Peu d’univers sont aussi feutrés et luxueux que celui de la passementerie. Cet art textile ancien consiste à transformer des fils de toute nature en tissus et accessoires d’ornement.

Devenu au fil des siècles un véritable travail d’orfèvre, le métier de passementier permet de créer ou de restaurer des pièces décoratives aussi raffinées que des bijoux. Cette activité textile, qui repose sur différentes techniques, fait partie des spécialités dans lesquelles la France a développé un savoir-faire unique.

 

 

 

La grande famille de la passementerie

 

Le terme passementerie évoque immanquablement les détails raffinés qui caractérisent les décors fastueux et les uniformes d’apparat.

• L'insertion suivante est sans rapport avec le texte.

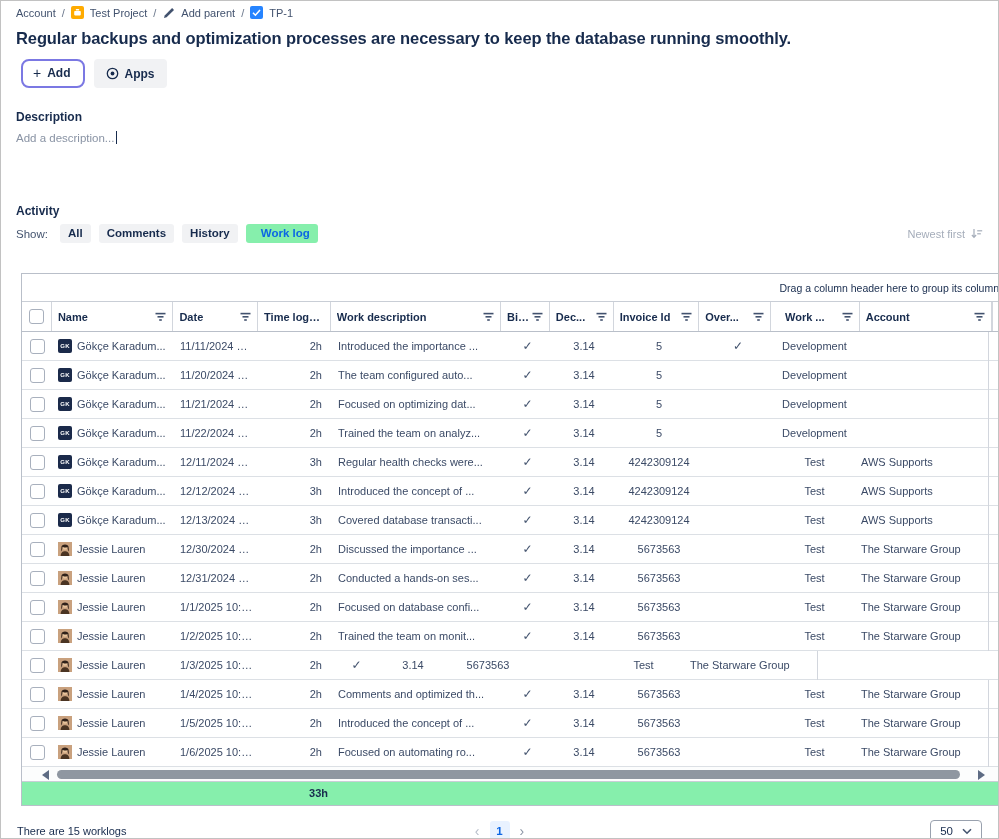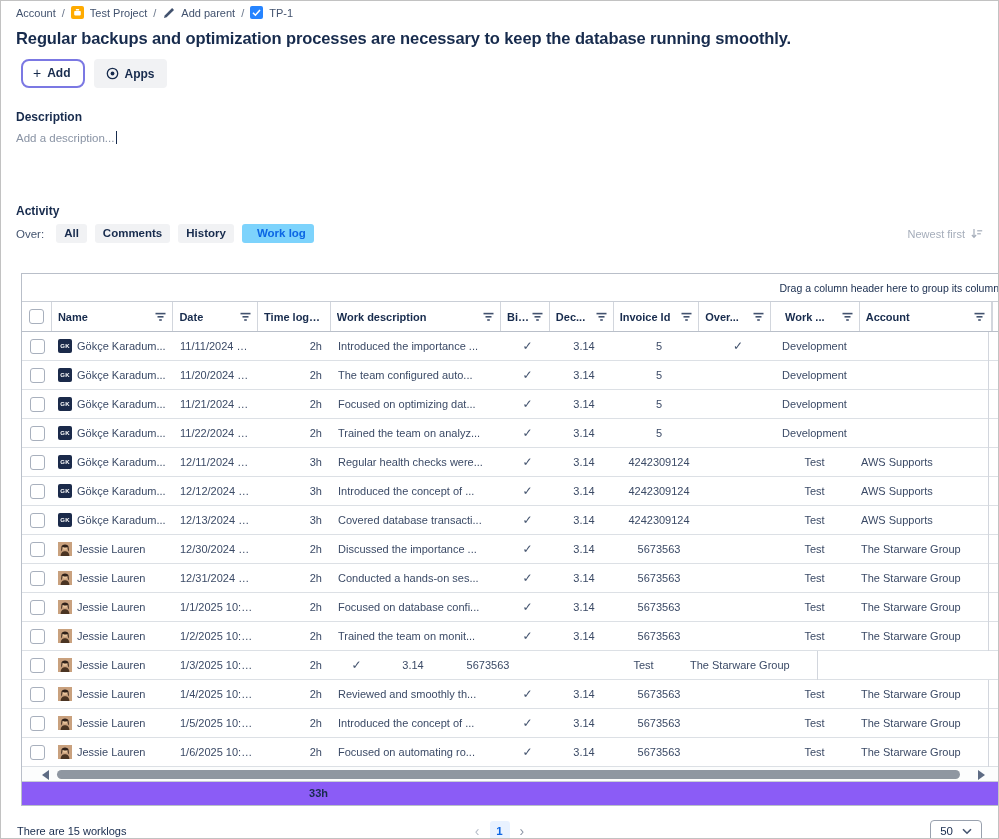--- a/index.html
+++ b/index.html
@@ -29,21 +29,21 @@
   .desc-placeholder { display:flex; align-items:center; margin:7px 0 0 15px; font-size:11.5px; color:#8993A4; cursor:text; width:300px; }
   .caret { display:inline-block; width:1px; height:13px; background:#172B4D; margin-left:2px; }
 
   
   .activity-heading { margin:60px 0 0 15px; font-size:12px; font-weight:700; color:#172B4D; }
   .activity-row { display:flex; align-items:center; margin:6px 15px 0 15px; }
   .show-label { font-size:11.5px; color:#44546F; margin-right:12px; }
   .filters { display:flex; gap:8px; }
   .filter-btn { padding:3px 8px 4px 8px; border:none; border-radius:3px; background:#F1F2F4; font-size:11.5px;
                 font-weight:600; color:#172B4D; cursor:pointer; font-family:"Liberation Sans",sans-serif; }
-  .filter-btn.active { background:#7dd3fc; color:#0C66E4;padding-left:15px; }
+  .filter-btn.active { background:#86efac; color:#0C66E4;padding-left:15px; }
   .sort-ctl { margin-left:auto; display:flex; align-items:center; gap:5px; font-size:11px; color:#A5ADBA; cursor:pointer; }
 
   
   .grid { width:978px; margin:30px 0 0 20px; border:1px solid #B9BFC9; border-right:none; overflow:hidden; background:#fff; }
   .band { height:28px; line-height:28px; text-align:right; font-size:10.5px; color:#172B4D; background:#fff;
           border-bottom:1px solid #C9CED6; }
   .hrow { display:flex; height:30px; border-bottom:1px solid #B9BFC9; background:#fff; width:1010px; }
   .hcell { display:flex; align-items:center; padding:0 6px; border-right:1px solid #D2D6DD; font-size:11px;
            font-weight:700; color:#172B4D; overflow:hidden; cursor:pointer; }
   .hcell .hlabel { flex:1; white-space:nowrap; overflow:hidden; text-overflow:ellipsis; }
@@ -63,21 +63,21 @@
   .av-init { background:#1B2A4A; color:#fff; font-size:6px; font-weight:700; letter-spacing:0.2px; }
   .checkmark { color:#44546F; font-size:12px; }
 
   
   .scrollrow { position:relative; height:15px; border-bottom:1px solid #C9CED6; background:#FCFDFD; }
   .sb-thumb { position:absolute; left:35px; top:3px; width:903px; height:9px; background:#8F97A1; border-radius:5px; cursor:grab; }
   .sb-left { position:absolute; left:20px; top:3px; width:0; height:0; border-top:5px solid transparent; border-bottom:5px solid transparent;
              border-right:7px solid #5E6C84; cursor:pointer; }
   .sb-right { position:absolute; right:14px; top:3px; width:0; height:0; border-top:5px solid transparent; border-bottom:5px solid transparent;
               border-left:7px solid #5E6C84; cursor:pointer; }
-  .sumrow { position:relative; height:23px; background:#8b5cf6; }
+  .sumrow { position:relative; height:23px; background:#86efac; }
   .total { position:absolute; left:237px; width:73px; text-align:right; padding-right:4px; line-height:23px;
            font-size:11px; font-weight:700; color:#172B4D; }
 
   
   .footer { display:flex; align-items:center; margin-top:9px; padding:0 16px; height:32px; }
   .fl { flex:1; font-size:11px; color:#172B4D; }
   .pagination { display:flex; align-items:center; gap:10px; }
   .pg-prev { color:#B6BDC9; font-size:14px; cursor:default; line-height:20px; }
   .pg-num { width:20px; height:20px; background:#E9F2FF; color:#0C66E4; border-radius:3px; text-align:center; line-height:20px;
             font-size:11.5px; font-weight:600; cursor:pointer; }
@@ -138,21 +138,21 @@
   </div>
 
   <div class="desc-heading">Description</div>
   <div class="desc-placeholder">
     <span>Add a description...</span>
     <span class="caret"></span>
   </div>
 
   <div class="activity-heading">Activity</div>
   <div class="activity-row">
-    <span class="show-label">Over:</span>
+    <span class="show-label">Show:</span>
     <div class="filters">
       <button class="filter-btn">All</button>
       <button class="filter-btn">Comments</button>
       <button class="filter-btn">History</button>
       <button class="filter-btn active">Work log</button>
     </div>
     <div class="sort-ctl">
       <span>Newest first</span>
       <span style="display:inline-flex;">
         <svg width="13" height="12" viewBox="0 0 13 12">
@@ -566,21 +566,21 @@
                 <rect width="14" height="14" fill="#C9A17E"></rect>
                 <path d="M2.6 14 C2.8 10.5 4.8 9.3 7 9.3 C9.2 9.3 11.2 10.5 11.4 14 Z" fill="#4A3423"></path>
                 <circle cx="7" cy="5.2" r="2.5" fill="#E8C49C"></circle>
                 <path d="M3.4 5.4 C3.2 1.6 10.8 1.6 10.6 5.4 L10.9 9.6 C9.6 8.2 9.8 6 9.4 4.9 C8 5.8 5.4 5.6 4.6 4.7 C4.2 6 4.4 8.2 3.1 9.6 Z" fill="#2E2019"></path>
               </svg>
             </span>
             <span class="ntext">Jessie Lauren</span>
           </div>
           <div class="cell" style="width: 85px;">1/4/2025 10:32</div>
           <div class="cell al-r" style="width: 73px;">2h</div>
-          <div class="cell" style="width: 171px;">Reviewed and smoothly th...</div>
+          <div class="cell" style="width: 171px;">Comments and optimized th...</div>
           <div class="cell al-c" style="width: 49px;"><span class="checkmark">✓</span></div>
           <div class="cell al-c" style="width: 64px;">3.14</div>
           <div class="cell al-c" style="width: 86px;">5673563</div>
           <div class="cell al-c" style="width: 72px;"></div>
           <div class="cell al-c" style="width: 81px;">Test</div>
           <div class="cell" style="width: 133px;">The Starware Group</div>
           <div class="cell c-sliver" style="width: 40px;"></div>
         </div>
         <div class="trow">
           <div class="cell ckcell" style="width: 30px;">

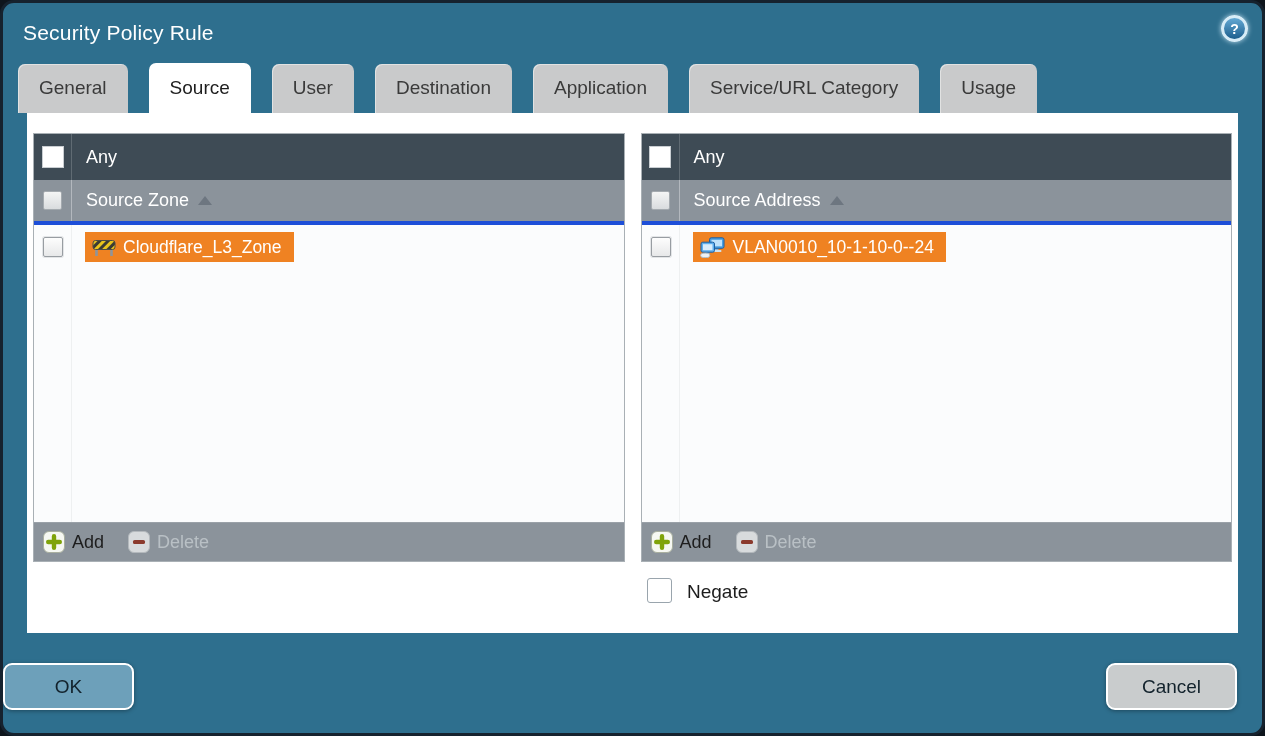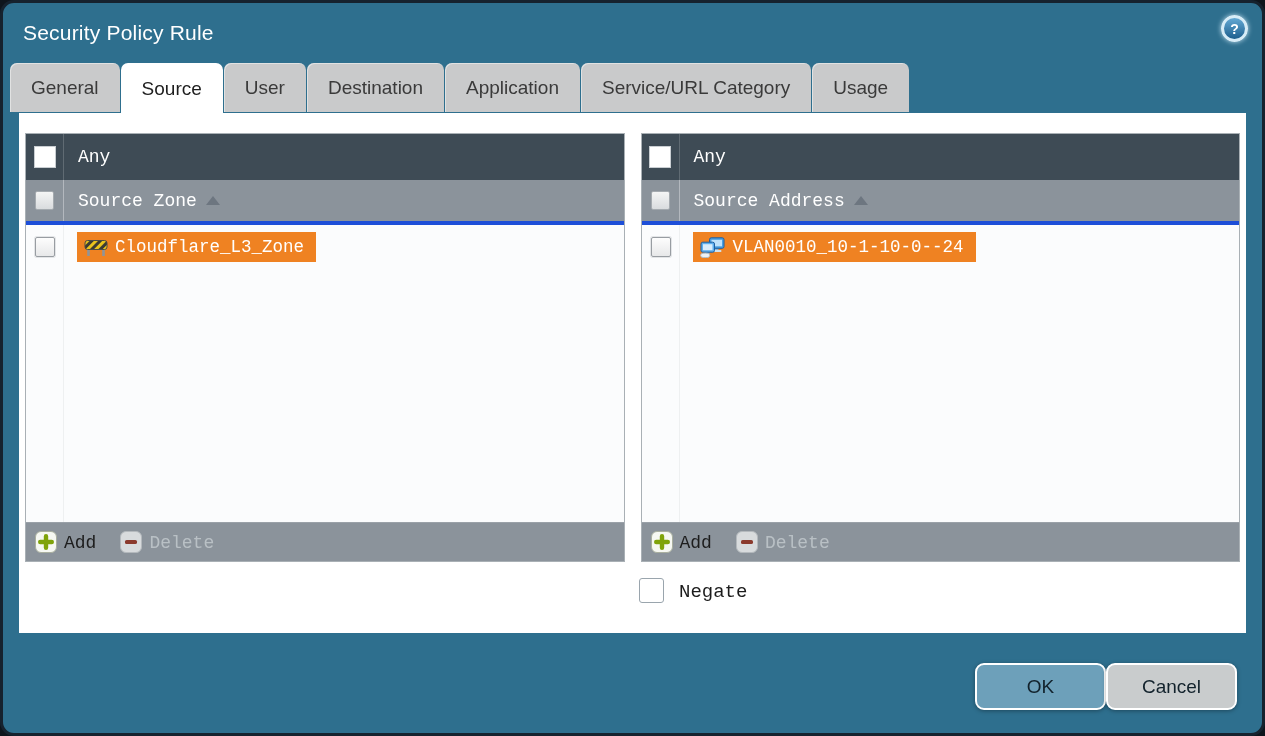--- a/index.html
+++ b/index.html
@@ -31,42 +31,42 @@
     background: linear-gradient(#63a8d4, #1d5f8d);
     border: 3px solid #d7ecf7;
     box-shadow: 0 0 5px rgba(210,235,250,.9);
     color: #fff; font-size: 14px; font-weight: 700;
     display: flex; align-items: center; justify-content: center;
     cursor: pointer;
   }
   
   .tab-bar {
     flex: 0 0 auto; height: 50px;
-    display: flex; gap: 1px; padding-left: 7px;
-    align-items: flex-start;
+    display: flex; gap: 21px; padding-left: 7px;
+    align-items: center;
+    margin-left: 8px;
   }
   .tab {
     height: 49px; padding: 0 21px;
     display: flex; align-items: center;
     background: #c9cacb; color: #3a3a3a;
     font-size: 19px;
     border-radius: 7px 7px 0 0;
     box-shadow: inset 1px 1px 0 rgba(255,255,255,.45);
     cursor: pointer; white-space: nowrap;
   }
   .tab.active {
     background: #ffffff; color: #1e1e1e; height: 51px;
     box-shadow: none;
   }
   
   .content {
     flex: 1 1 auto;
-    margin: 0 16px; background: #ffffff;
+    margin: 0 24px; background: #ffffff;
     padding: 20px 6px 0 6px;
-    font-family: Liberation Mono, monospace;
   }
   .panels { display: flex; gap: 16px; }
   .panel {
     flex: 1 1 0;
     border: 1px solid #a9b0b5;
     display: flex; flex-direction: column;
     height: 429px; background: #fbfcfd;
   }
   .any-header {
     height: 46px; background: #3e4b55; flex: 0 0 auto;
@@ -145,21 +145,21 @@
     display: flex; align-items: flex-end; gap: 15px;
   }
   .cb-negate {
     width: 25px; height: 25px; background: #ffffff;
     border: 1px solid #9aa5ad; border-radius: 3px;
   }
   .negate-label { font-size: 19px; color: #1c1c1c; }
   
   .dialog-footer {
     flex: 0 0 100px;
-    display: flex; justify-content: flex-end; align-items: flex-start;
+    display: flex; justify-content: space-between; align-items: flex-start;
     padding: 30px 25px 0 0;
   }
   .btn {
     width: 131px; height: 47px; border-radius: 9px;
     border: 2px solid #ffffff;
     font-size: 19px; color: #12222c;
     font-family: "Liberation Sans", sans-serif;
     display: flex; align-items: center; justify-content: center;
     cursor: pointer; box-shadow: 0 1px 4px rgba(0,0,0,.35);
   }

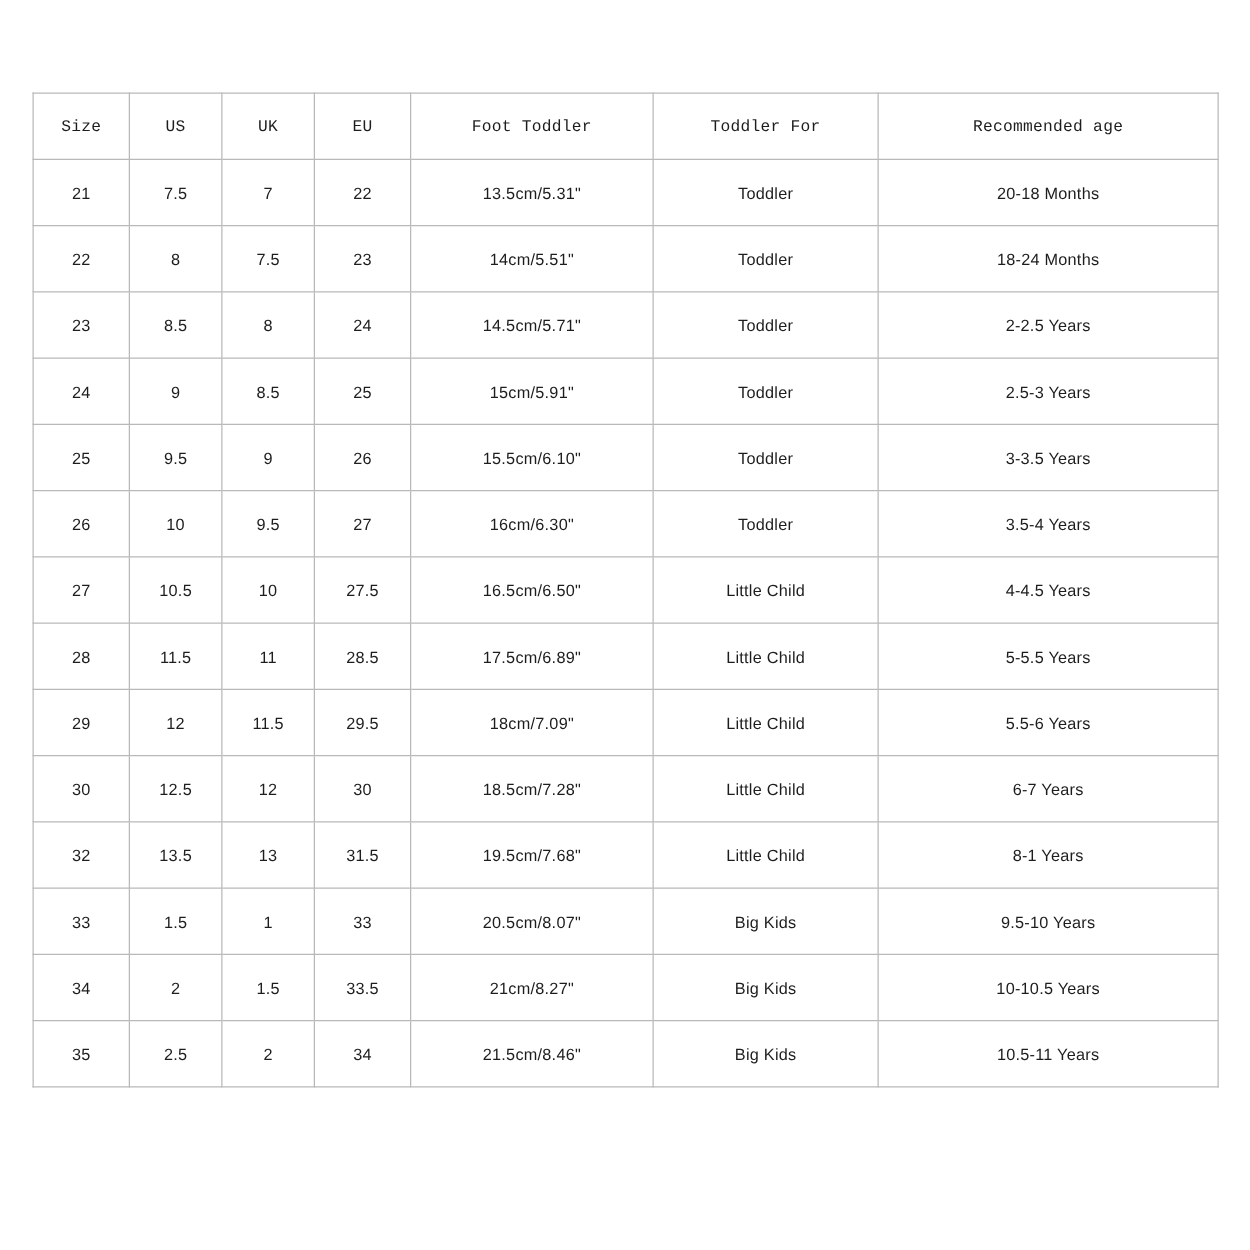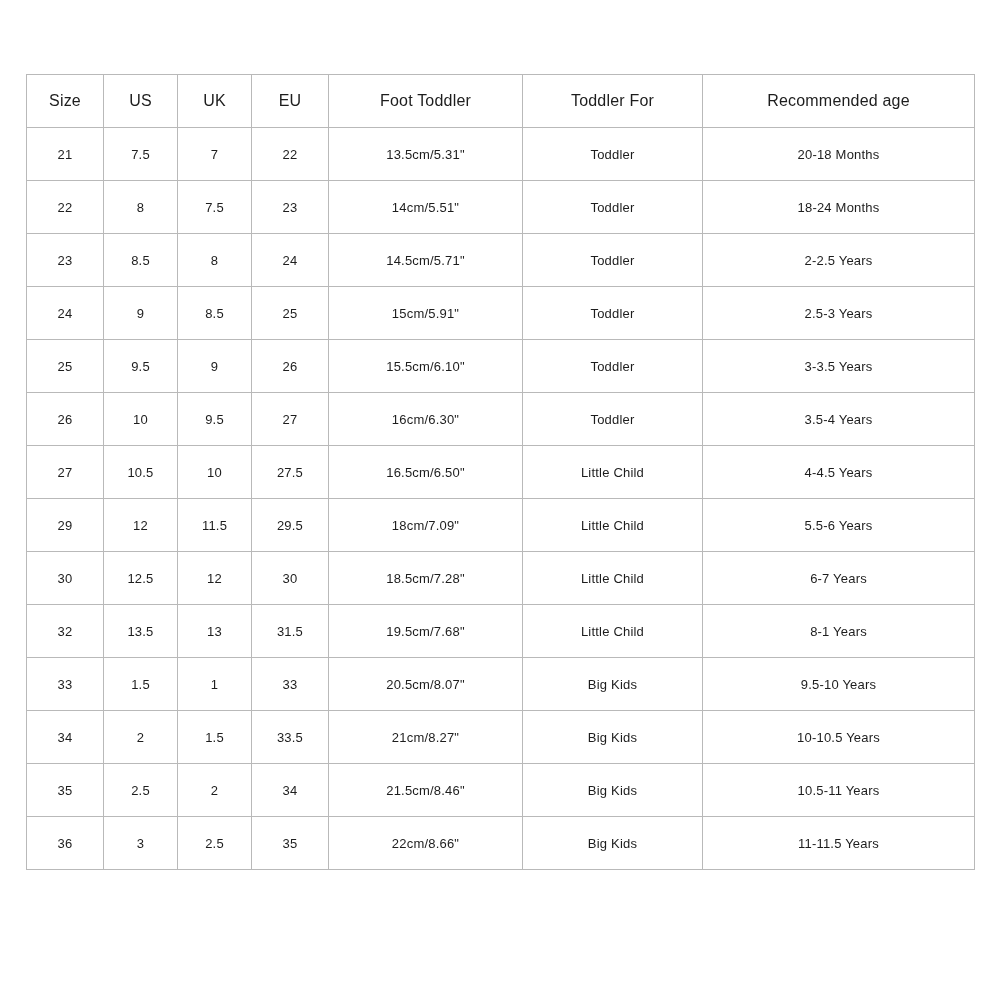--- a/index.html
+++ b/index.html
@@ -35,21 +35,22 @@
     border: 1px solid #b9b9b9;
     text-align: center;
     vertical-align: middle;
     height: 50px;
     font-size: 13px;
     font-weight: normal;
     color: #1d1d1d;
     letter-spacing: 0.2px;
   }
   table.size-chart th {
-    font-size: 16px;
+    font-size: 13px;
+    font-family: Liberation Mono, monospace;
   }
   
   col.c-size { width: 77px; }
   col.c-us   { width: 74px; }
   col.c-uk   { width: 74px; }
   col.c-eu   { width: 77px; }
   col.c-foot { width: 194px; }
   col.c-suit { width: 180px; }
   col.c-age  { width: 272px; }
 </style>
@@ -137,20 +138,29 @@
           <tr>
             <td>27</td>
             <td>10.5</td>
             <td>10</td>
             <td>27.5</td>
             <td>16.5cm/6.50"</td>
             <td>Little Child</td>
             <td>4-4.5 Years</td>
           </tr>
           <tr>
+            <td>28</td>
+            <td>11.5</td>
+            <td>11</td>
+            <td>28.5</td>
+            <td>17.5cm/6.89"</td>
+            <td>Little Child</td>
+            <td>5-5.5 Years</td>
+          </tr>
+          <tr>
             <td>29</td>
             <td>12</td>
             <td>11.5</td>
             <td>29.5</td>
             <td>18cm/7.09"</td>
             <td>Little Child</td>
             <td>5.5-6 Years</td>
           </tr>
           <tr>
             <td>30</td>
@@ -190,25 +200,16 @@
           </tr>
           <tr>
             <td>35</td>
             <td>2.5</td>
             <td>2</td>
             <td>34</td>
             <td>21.5cm/8.46"</td>
             <td>Big Kids</td>
             <td>10.5-11 Years</td>
           </tr>
-          <tr>
-            <td>36</td>
-            <td>3</td>
-            <td>2.5</td>
-            <td>35</td>
-            <td>22cm/8.66"</td>
-            <td>Big Kids</td>
-            <td>11-11.5 Years</td>
-          </tr>
         </tbody>
     </table>
   </div>
 </div>
 
 </body></html>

Cette atmosphère délicieusement surannée règne toujours dans les dernières maisons de passementerie, où les galons de soie et brandebourgs côtoient les pompons sur-mesure les plus sophistiqués…

En réalité, cette spécialité textile est plus diversifiée qu’on ne le pense, puisqu’elle a aussi d’autres débouchés plus utilitaires, et même techniques. Ainsi, les sangles, ceintures de sécurité, étiquettes et bretelles de soutien-gorge sont considérées comme des éléments de passementerie, au même titre que les embrasses de rideaux à glands, les soutaches ou les cartisanes !

La passementerie constitue donc un vaste domaine indissociable de la rubanerie. Qu’elle soit artisanale ou industrielle, elle regroupe les produits que l’on nommait autrefois « passements« , c’est-à-dire les pièces mesurant moins de 30 cm de largeur. Parmi elles figurent les rubans, franges, tresses, galons, cordons et lacets, mais aussi toutes sortes d’ornements façonnés à partir de fils. Ces pièces sont utilisées en tant que garnitures dans l’ameublement, la décoration et la mode.

 

 

 

La passementerie, d’hier à aujourd’hui

 

Un art textile venu du Moyen-Orient

De vrais galons étaient déjà utilisés dans l’art copte, entre le IIIe et le VIe siècle, mais les premiers fragments assimilés à de la passementerie sont des franges de fils noués, retrouvées dans plusieurs temples et tombeaux à travers le monde (Amérique du Sud, Grèce, Chine, Egypte…) Dès la haute Antiquité, cette technique est employée comme un moyen simple et esthétique d’empêcher un textile tissé de s’effilocher.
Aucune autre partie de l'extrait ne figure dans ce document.